The secretary of state turned toward Ambrose, his eyes afire. “If even a hint of this gets out, the election is lost. Remember, I’m still tied to the president’s coattails whether I like it or not.”
“That doesn’t worry me all that much,” Ambrose said as he stood.
“Oh, and why is that?”
“If even a hint of what we’ve done leaks out, we’re all going to hang for treason, because the danger you failed to foresee when we took into our confidence the military chiefs of intelligence is that they will indeed cover their tracks, any way they can. And in case you didn’t know it, Donald, they do have the assets to get that part done, and we would be the one to be covered up. Good luck in Brazil, Mr. Secretary. I’ll do what I can from the White House.”
“If they were so good at their jobs, why did we have the fiasco at Arlington?”
“That was contract work; for us, they’ll come themselves. You have to look at the military hierarchy. The men we are dealing with are hungry for power, and that power lies in the climbing of the corporate ladder. This plan of yours was to help them in doing just that. They won’t be happy if they sense it’s too hot,” Ambrose said. He opened the door and left.
The secretary of state watched the door close and then sat heavily into his chair. He knew he would virtually have to start a war in South America to confuse the situation and make that godforsaken valley in the Amazon vanish from everyone’s radar.
Then it struck him. The president would never rely on just one option. He, like himself, always thought in the same terms as that of a master chessman, thinking five and ten moves ahead. That son of a bitch would have a second option already in the planning stages at least. That meant if his diplomatic queries failed, the president might even have an armed team on the ground or in the air for a rescue operation, hell, maybe even more options. An illegal and underhanded rescue attempt done behind the back of the Brazilian government? The secretary realized he had his out. An operation such as that would constitute an invasion of a friendly country. He had his main asset in the Brazilian Air Force, and he would alert that man that he might be needed.

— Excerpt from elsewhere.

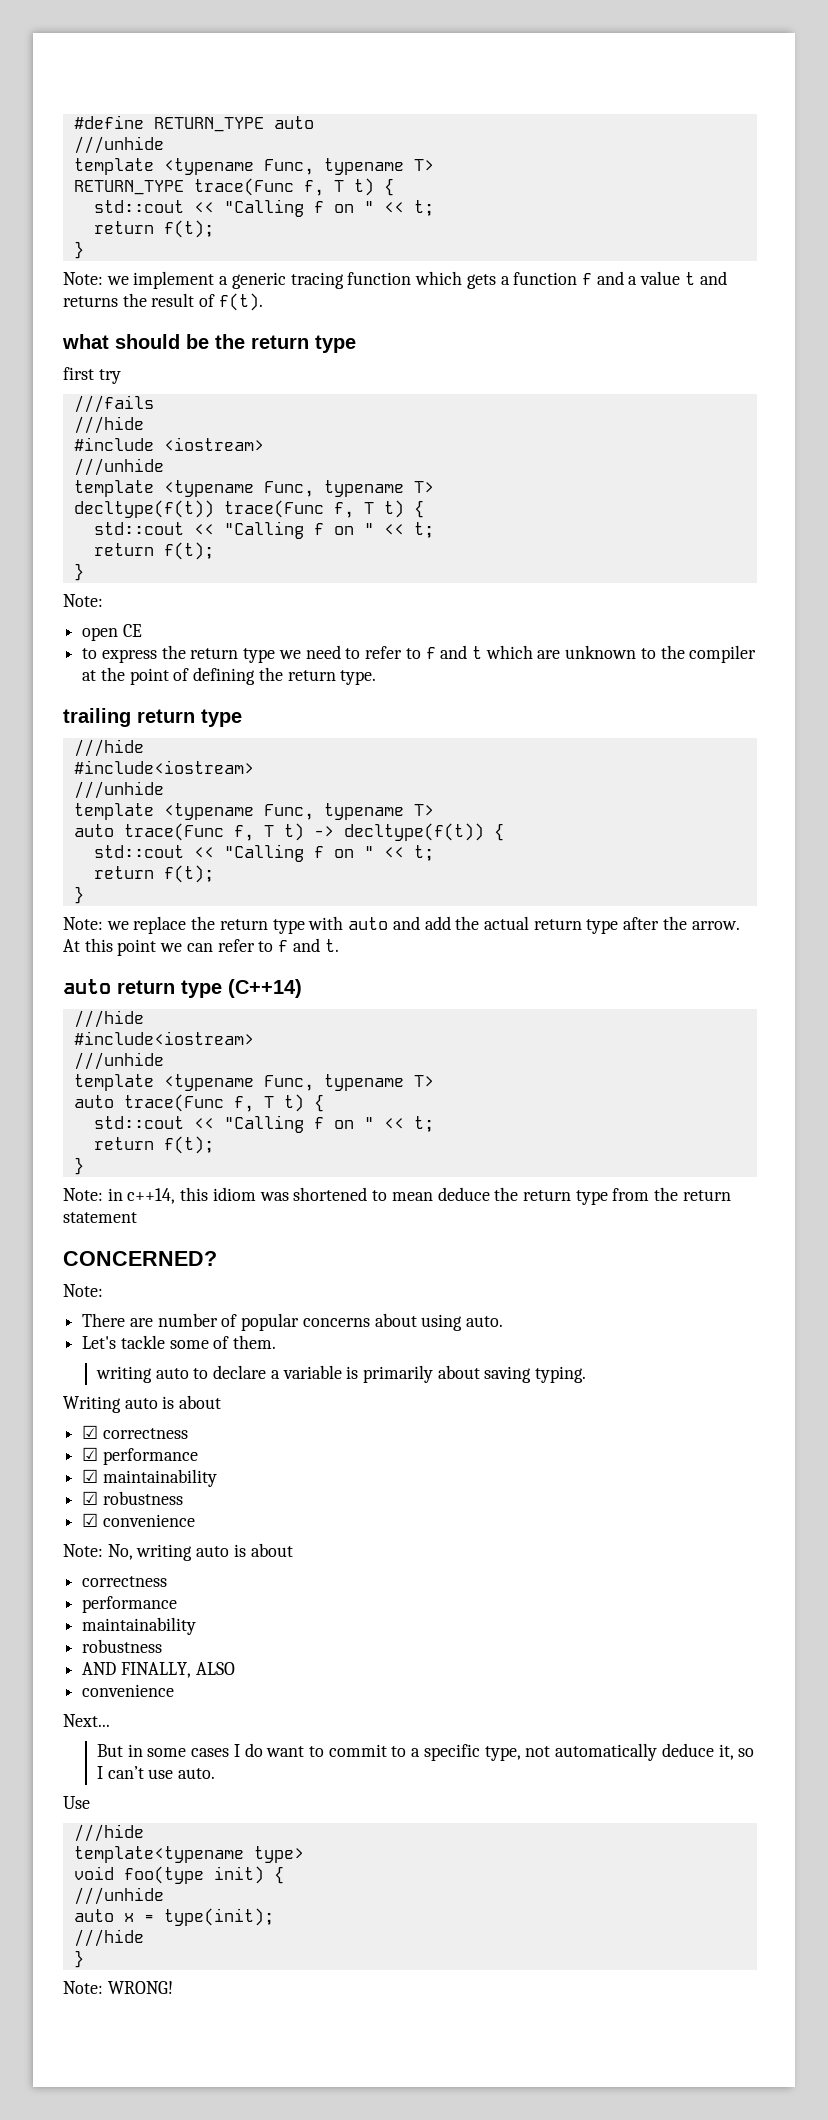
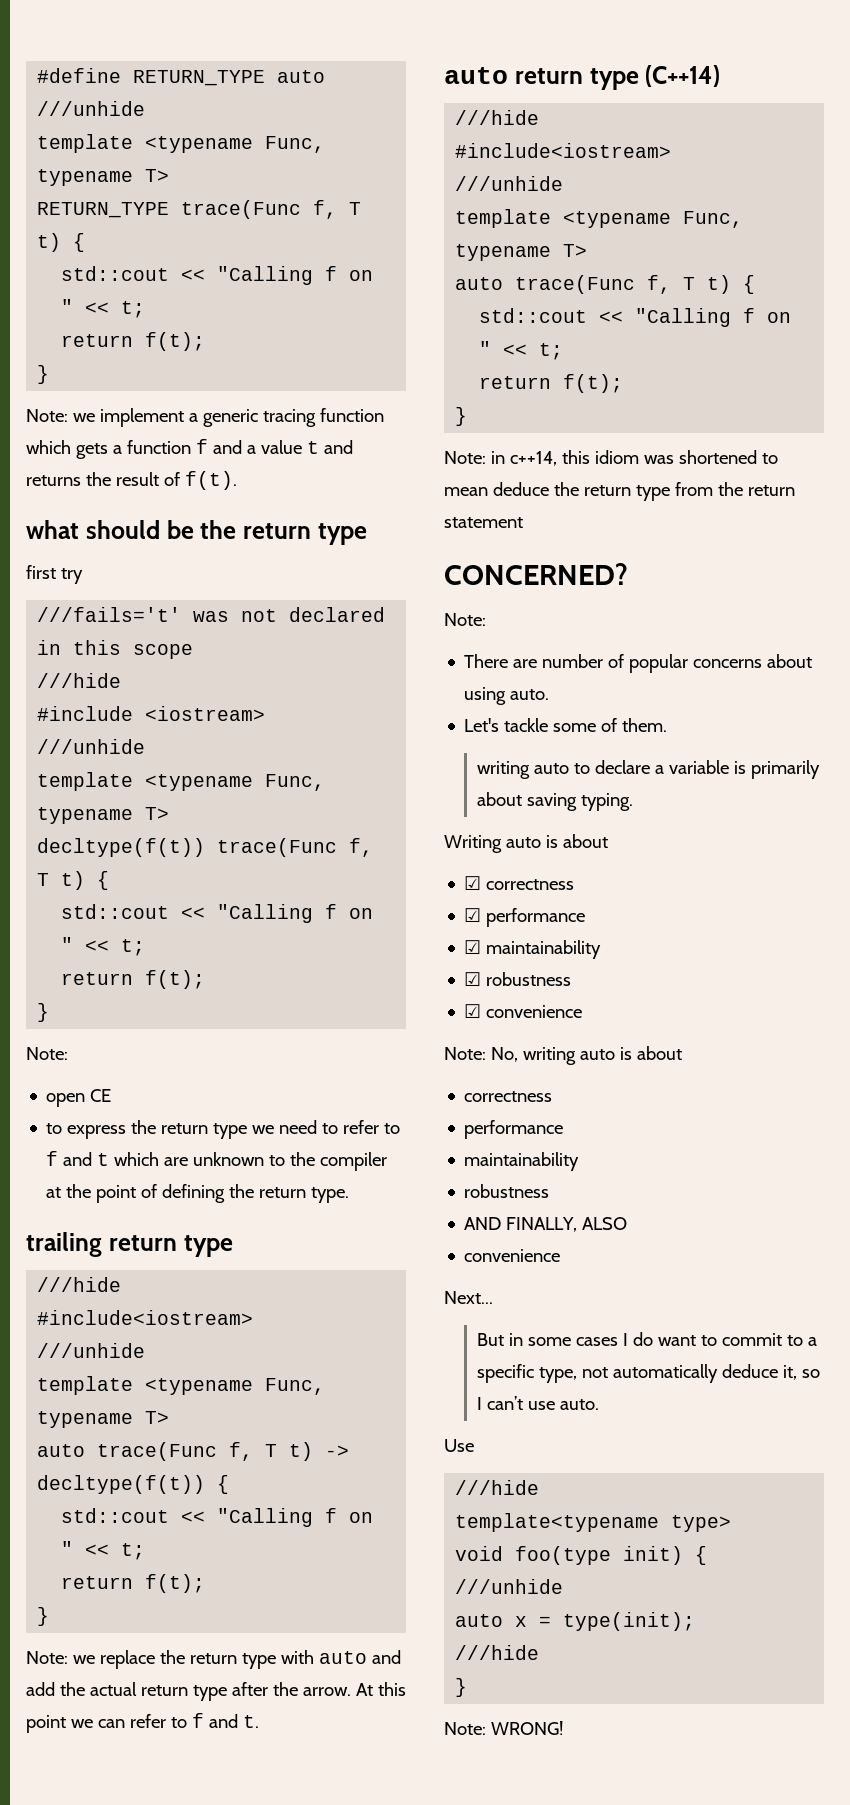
[73,395,154,413] ///fails -> [37,607,386,622] [37,640,194,659] ///fails='t' was not declared in this scope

He picked up the phone and called the front desk to have Ambrose turned around. He had one more instruction to give the advisor. All he needed was to know the location of that goddamned valley. He was sure the Brazilian authorities would welcome a tip that either their airspace or their ground territory was about to be compromised.
And that, he surmised, could get messy, and that mass confusion could be his best ally.